▸ **Exercise directions**:
Each line from the one that holds "html: none ->" to the end of the records is to be retyped exactly. Pictures are not part of the copy.

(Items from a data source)
_ _ _ _ _

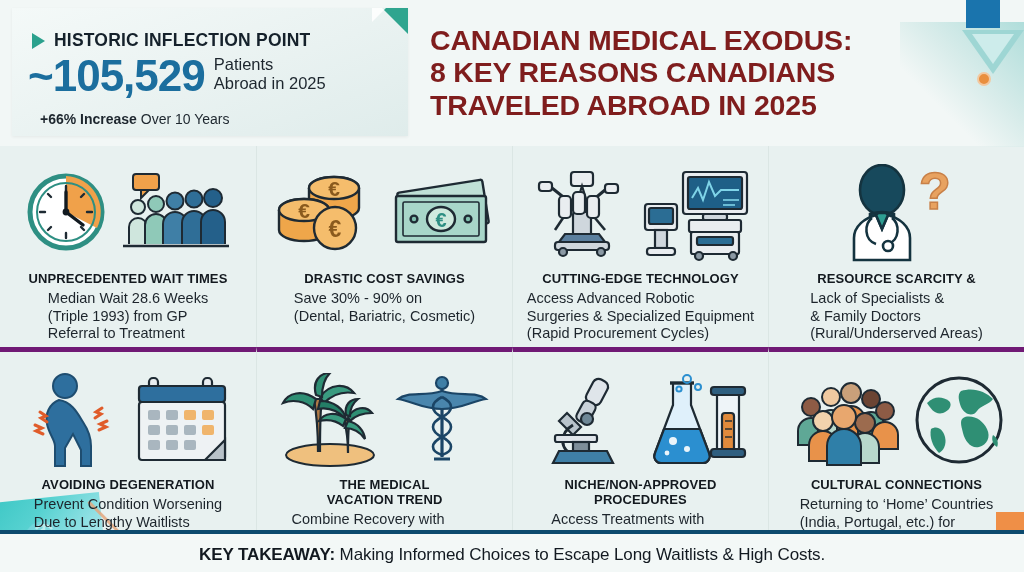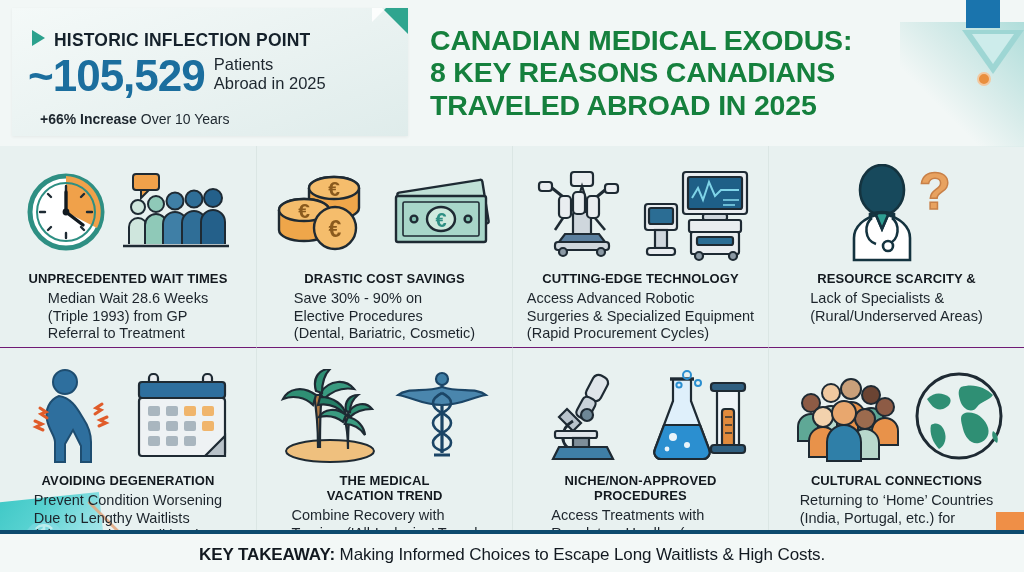"HISTORIC INFLECTION POINT" .stat-kicker { align-items: flex-start -> center }
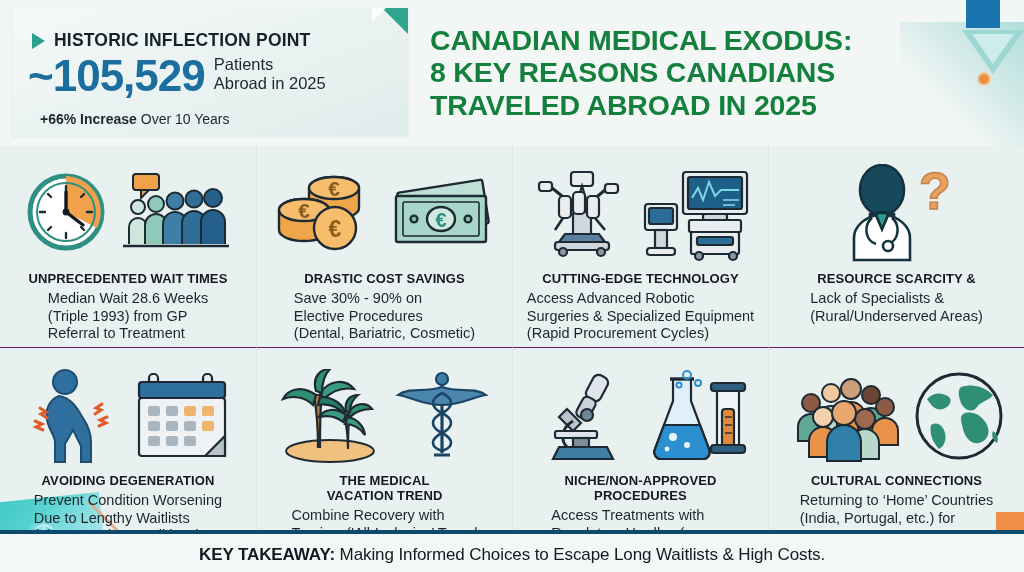"CANADIAN MEDICAL EXODUS:" .title { color: #15803d -> #7f1d1d }
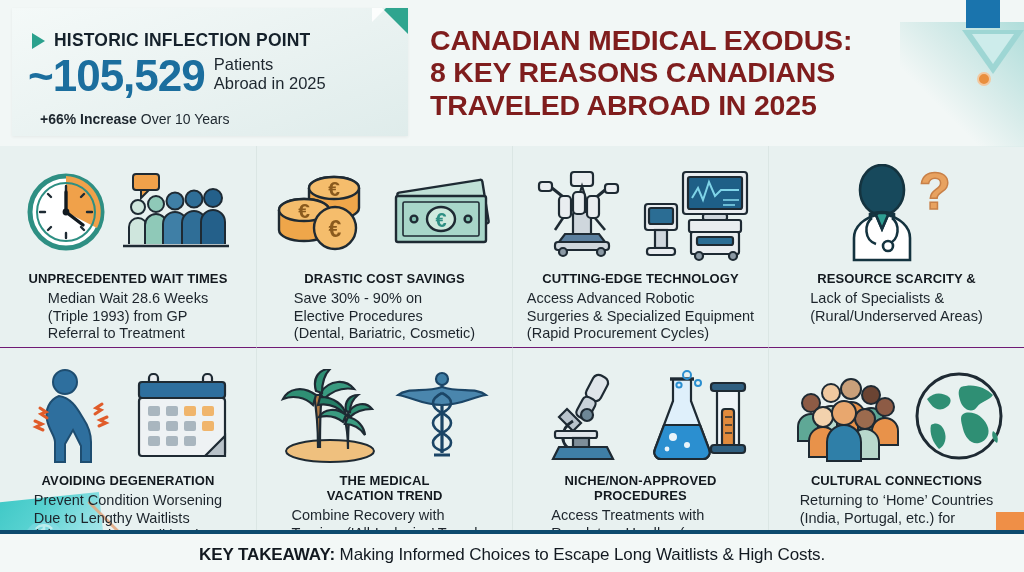"Elective Procedures" div { html: <div>Elective Procedures</div> -> none }
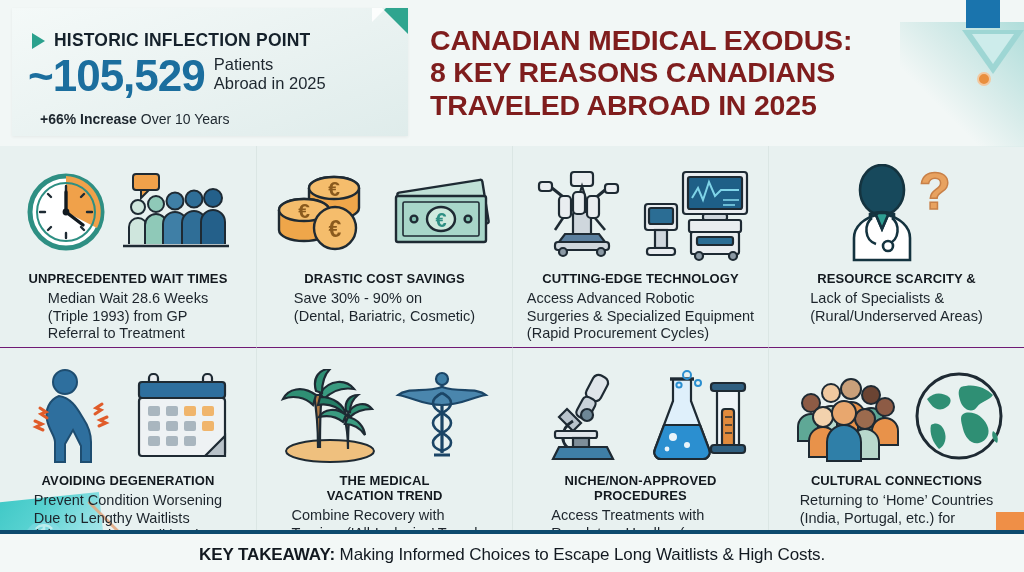"& Family Doctors" div { html: none -> <div>&amp; Family Doctors</div> }
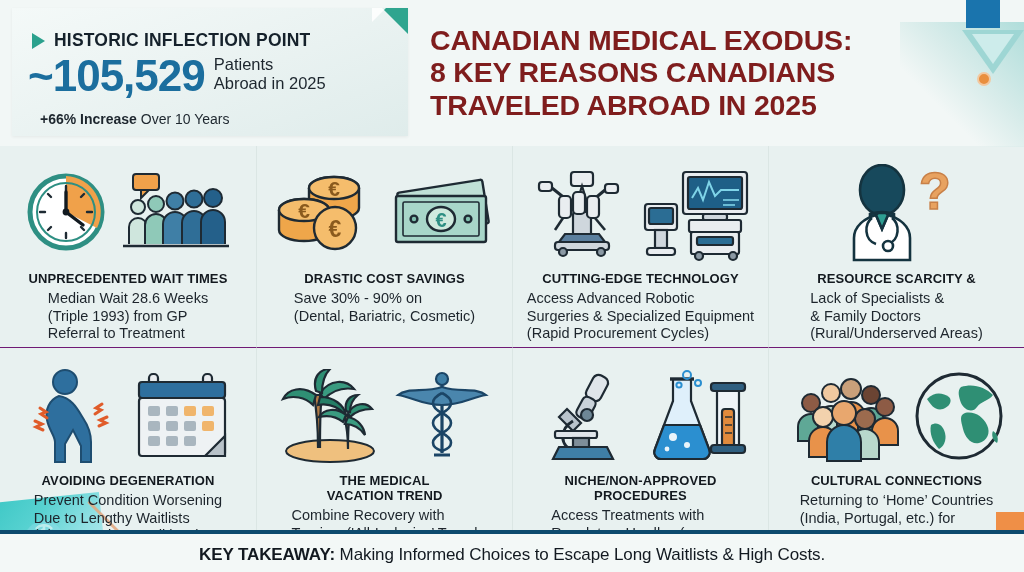"AVOIDING DEGENERATION" .card.r2 { border-top: 1px solid #701a75 -> 5px solid #701a75 }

_ _ _ _ _

▸ **Finished exercise**:
"& Family Doctors" div { html: none -> <div>&amp; Family Doctors</div> }
"AVOIDING DEGENERATION" .card.r2 { border-top: 1px solid #701a75 -> 5px solid #701a75 }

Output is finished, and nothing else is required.